▸ Exercise instructions
Copy out the lines of the records below, and only those lines, from the one with "tax: 1003.73 -> 822.19" through the one with "tax: 25% = 6723.19 -> 25% = 6671.25", exactly as they appear.

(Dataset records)
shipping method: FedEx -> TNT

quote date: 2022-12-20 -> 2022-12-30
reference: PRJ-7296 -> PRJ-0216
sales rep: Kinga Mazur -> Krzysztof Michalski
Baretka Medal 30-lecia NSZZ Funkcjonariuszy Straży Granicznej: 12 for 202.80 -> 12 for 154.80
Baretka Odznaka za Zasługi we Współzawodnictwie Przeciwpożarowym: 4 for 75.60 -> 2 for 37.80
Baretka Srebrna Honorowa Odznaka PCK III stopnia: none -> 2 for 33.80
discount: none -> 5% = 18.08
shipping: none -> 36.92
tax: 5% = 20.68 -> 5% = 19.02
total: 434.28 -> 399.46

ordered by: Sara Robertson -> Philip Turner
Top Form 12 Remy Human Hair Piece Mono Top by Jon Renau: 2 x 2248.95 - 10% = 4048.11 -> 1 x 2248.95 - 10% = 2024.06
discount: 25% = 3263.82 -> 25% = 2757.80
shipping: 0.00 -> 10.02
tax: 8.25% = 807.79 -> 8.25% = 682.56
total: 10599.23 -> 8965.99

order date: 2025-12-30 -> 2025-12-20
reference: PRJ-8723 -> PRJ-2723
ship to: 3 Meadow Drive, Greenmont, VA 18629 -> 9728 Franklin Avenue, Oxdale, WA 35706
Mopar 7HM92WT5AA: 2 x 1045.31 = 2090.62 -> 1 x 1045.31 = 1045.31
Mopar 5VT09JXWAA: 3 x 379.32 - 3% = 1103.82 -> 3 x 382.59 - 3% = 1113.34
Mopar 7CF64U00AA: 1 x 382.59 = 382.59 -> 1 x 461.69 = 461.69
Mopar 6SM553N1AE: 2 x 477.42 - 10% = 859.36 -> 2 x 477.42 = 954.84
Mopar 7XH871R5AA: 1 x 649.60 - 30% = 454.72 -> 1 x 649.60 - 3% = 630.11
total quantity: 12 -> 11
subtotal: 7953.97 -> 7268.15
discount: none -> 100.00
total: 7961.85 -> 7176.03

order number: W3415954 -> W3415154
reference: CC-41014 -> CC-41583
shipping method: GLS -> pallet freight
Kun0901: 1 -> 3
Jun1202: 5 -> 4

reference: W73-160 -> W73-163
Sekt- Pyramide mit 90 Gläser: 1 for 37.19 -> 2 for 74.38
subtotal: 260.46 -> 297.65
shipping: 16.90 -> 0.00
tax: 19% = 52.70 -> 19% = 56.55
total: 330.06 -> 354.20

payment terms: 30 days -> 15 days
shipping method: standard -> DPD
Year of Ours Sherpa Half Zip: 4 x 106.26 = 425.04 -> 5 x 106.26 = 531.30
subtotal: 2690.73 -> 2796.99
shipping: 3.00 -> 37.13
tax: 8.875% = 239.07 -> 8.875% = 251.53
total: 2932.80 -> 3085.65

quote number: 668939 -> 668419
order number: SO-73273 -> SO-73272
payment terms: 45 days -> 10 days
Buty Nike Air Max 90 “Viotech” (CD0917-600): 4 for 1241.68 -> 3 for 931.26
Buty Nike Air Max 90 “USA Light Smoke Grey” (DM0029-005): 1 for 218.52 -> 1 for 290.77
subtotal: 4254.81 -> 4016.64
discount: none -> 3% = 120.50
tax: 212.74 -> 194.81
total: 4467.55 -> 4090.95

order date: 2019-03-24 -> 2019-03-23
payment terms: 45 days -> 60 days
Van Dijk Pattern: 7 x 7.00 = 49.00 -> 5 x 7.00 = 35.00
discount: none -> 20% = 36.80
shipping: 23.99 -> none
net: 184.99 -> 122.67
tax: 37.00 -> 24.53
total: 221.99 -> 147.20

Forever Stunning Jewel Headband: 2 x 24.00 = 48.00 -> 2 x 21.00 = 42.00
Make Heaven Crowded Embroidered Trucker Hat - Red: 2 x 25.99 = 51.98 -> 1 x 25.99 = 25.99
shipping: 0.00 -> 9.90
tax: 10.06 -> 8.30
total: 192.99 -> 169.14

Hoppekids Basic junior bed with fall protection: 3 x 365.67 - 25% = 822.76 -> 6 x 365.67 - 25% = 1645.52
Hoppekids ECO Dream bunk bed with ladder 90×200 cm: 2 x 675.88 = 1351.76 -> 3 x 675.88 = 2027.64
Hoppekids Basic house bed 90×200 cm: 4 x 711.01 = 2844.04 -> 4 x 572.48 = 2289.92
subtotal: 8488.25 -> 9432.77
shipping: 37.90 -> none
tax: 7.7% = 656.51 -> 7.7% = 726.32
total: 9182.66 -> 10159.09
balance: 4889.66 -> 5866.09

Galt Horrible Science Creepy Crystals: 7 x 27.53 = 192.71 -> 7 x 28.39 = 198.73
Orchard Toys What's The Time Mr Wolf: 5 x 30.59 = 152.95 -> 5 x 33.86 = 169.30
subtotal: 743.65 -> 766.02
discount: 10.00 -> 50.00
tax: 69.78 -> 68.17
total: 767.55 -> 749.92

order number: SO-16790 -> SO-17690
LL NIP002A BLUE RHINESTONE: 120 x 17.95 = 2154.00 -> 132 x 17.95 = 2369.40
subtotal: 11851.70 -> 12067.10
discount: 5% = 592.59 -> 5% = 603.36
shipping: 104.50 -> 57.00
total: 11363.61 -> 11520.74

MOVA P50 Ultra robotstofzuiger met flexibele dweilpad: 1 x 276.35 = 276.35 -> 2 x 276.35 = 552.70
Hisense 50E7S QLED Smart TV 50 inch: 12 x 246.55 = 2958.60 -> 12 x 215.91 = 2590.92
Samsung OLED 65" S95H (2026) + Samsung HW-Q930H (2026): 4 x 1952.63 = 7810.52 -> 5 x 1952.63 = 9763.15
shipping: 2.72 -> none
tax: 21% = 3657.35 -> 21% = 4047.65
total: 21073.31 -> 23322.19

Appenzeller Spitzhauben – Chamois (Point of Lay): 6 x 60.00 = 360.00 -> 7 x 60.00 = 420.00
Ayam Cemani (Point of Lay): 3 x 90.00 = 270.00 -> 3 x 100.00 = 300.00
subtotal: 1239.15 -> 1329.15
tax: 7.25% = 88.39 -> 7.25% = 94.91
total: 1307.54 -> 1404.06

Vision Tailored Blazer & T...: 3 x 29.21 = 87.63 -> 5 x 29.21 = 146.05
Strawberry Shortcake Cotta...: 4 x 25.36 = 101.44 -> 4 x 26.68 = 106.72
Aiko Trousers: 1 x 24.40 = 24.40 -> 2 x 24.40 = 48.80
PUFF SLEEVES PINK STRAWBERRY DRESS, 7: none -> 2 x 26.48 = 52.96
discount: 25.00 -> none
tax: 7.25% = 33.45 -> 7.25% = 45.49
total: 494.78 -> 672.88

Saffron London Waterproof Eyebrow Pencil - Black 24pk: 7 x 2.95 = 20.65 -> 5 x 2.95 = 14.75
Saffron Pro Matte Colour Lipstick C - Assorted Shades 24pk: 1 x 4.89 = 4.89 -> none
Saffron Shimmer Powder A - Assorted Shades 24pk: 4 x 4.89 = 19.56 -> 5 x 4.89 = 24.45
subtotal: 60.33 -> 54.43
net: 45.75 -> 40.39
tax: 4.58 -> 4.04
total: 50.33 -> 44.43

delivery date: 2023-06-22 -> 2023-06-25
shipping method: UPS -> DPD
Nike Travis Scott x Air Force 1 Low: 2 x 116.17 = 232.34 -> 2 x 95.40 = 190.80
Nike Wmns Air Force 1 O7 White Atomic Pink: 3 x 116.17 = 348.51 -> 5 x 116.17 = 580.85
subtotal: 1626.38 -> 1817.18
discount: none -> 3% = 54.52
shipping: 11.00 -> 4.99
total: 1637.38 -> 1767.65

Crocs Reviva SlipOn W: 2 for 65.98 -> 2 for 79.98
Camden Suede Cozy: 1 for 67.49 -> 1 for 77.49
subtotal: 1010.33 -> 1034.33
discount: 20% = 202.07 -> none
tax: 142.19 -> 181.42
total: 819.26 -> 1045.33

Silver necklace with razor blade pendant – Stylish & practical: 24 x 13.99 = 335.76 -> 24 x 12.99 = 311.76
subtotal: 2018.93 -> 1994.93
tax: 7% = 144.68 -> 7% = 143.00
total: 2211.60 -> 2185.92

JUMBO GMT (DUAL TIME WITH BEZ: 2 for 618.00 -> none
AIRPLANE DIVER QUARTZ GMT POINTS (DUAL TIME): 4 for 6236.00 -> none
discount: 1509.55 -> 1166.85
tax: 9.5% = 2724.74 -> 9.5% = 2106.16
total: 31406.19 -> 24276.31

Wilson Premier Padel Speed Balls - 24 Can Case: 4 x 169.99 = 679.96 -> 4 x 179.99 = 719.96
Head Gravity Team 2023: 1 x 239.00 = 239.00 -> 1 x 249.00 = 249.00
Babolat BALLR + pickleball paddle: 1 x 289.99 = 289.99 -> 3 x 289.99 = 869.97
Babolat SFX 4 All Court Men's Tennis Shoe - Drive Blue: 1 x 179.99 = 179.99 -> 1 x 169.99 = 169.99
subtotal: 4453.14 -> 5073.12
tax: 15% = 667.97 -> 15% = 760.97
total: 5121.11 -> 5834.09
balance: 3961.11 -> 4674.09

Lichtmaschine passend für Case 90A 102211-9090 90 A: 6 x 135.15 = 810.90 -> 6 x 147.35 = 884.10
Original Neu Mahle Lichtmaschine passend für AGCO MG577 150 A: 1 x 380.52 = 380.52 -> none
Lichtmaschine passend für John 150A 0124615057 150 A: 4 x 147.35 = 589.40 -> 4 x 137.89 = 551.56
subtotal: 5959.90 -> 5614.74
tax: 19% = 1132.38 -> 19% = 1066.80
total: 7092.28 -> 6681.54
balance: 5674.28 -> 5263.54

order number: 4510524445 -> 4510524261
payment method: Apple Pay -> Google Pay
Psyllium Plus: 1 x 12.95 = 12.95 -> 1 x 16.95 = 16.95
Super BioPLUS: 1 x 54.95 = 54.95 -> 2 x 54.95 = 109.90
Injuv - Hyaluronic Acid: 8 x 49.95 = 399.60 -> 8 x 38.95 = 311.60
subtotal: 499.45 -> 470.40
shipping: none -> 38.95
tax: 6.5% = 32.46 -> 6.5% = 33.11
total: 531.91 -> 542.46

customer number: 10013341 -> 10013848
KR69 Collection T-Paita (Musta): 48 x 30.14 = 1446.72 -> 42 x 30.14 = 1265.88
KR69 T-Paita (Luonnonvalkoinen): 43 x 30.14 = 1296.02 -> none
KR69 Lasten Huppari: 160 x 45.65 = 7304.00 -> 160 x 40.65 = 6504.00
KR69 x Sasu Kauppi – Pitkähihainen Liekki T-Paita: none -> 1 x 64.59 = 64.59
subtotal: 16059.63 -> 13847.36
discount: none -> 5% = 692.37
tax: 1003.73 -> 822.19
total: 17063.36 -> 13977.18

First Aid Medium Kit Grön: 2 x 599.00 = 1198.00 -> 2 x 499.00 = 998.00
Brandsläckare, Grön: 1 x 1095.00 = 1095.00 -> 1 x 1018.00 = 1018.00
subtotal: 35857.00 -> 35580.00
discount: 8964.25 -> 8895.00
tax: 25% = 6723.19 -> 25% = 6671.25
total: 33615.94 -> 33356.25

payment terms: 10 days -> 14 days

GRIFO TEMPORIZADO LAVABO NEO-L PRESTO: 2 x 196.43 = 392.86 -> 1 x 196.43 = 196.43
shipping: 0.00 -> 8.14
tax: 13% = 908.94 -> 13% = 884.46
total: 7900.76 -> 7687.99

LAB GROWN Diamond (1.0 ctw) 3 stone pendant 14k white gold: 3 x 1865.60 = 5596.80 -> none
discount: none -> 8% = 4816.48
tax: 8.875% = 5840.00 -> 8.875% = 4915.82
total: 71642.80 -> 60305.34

▸ Finished exercise
tax: 1003.73 -> 822.19
total: 17063.36 -> 13977.18

First Aid Medium Kit Grön: 2 x 599.00 = 1198.00 -> 2 x 499.00 = 998.00
Brandsläckare, Grön: 1 x 1095.00 = 1095.00 -> 1 x 1018.00 = 1018.00
subtotal: 35857.00 -> 35580.00
discount: 8964.25 -> 8895.00
tax: 25% = 6723.19 -> 25% = 6671.25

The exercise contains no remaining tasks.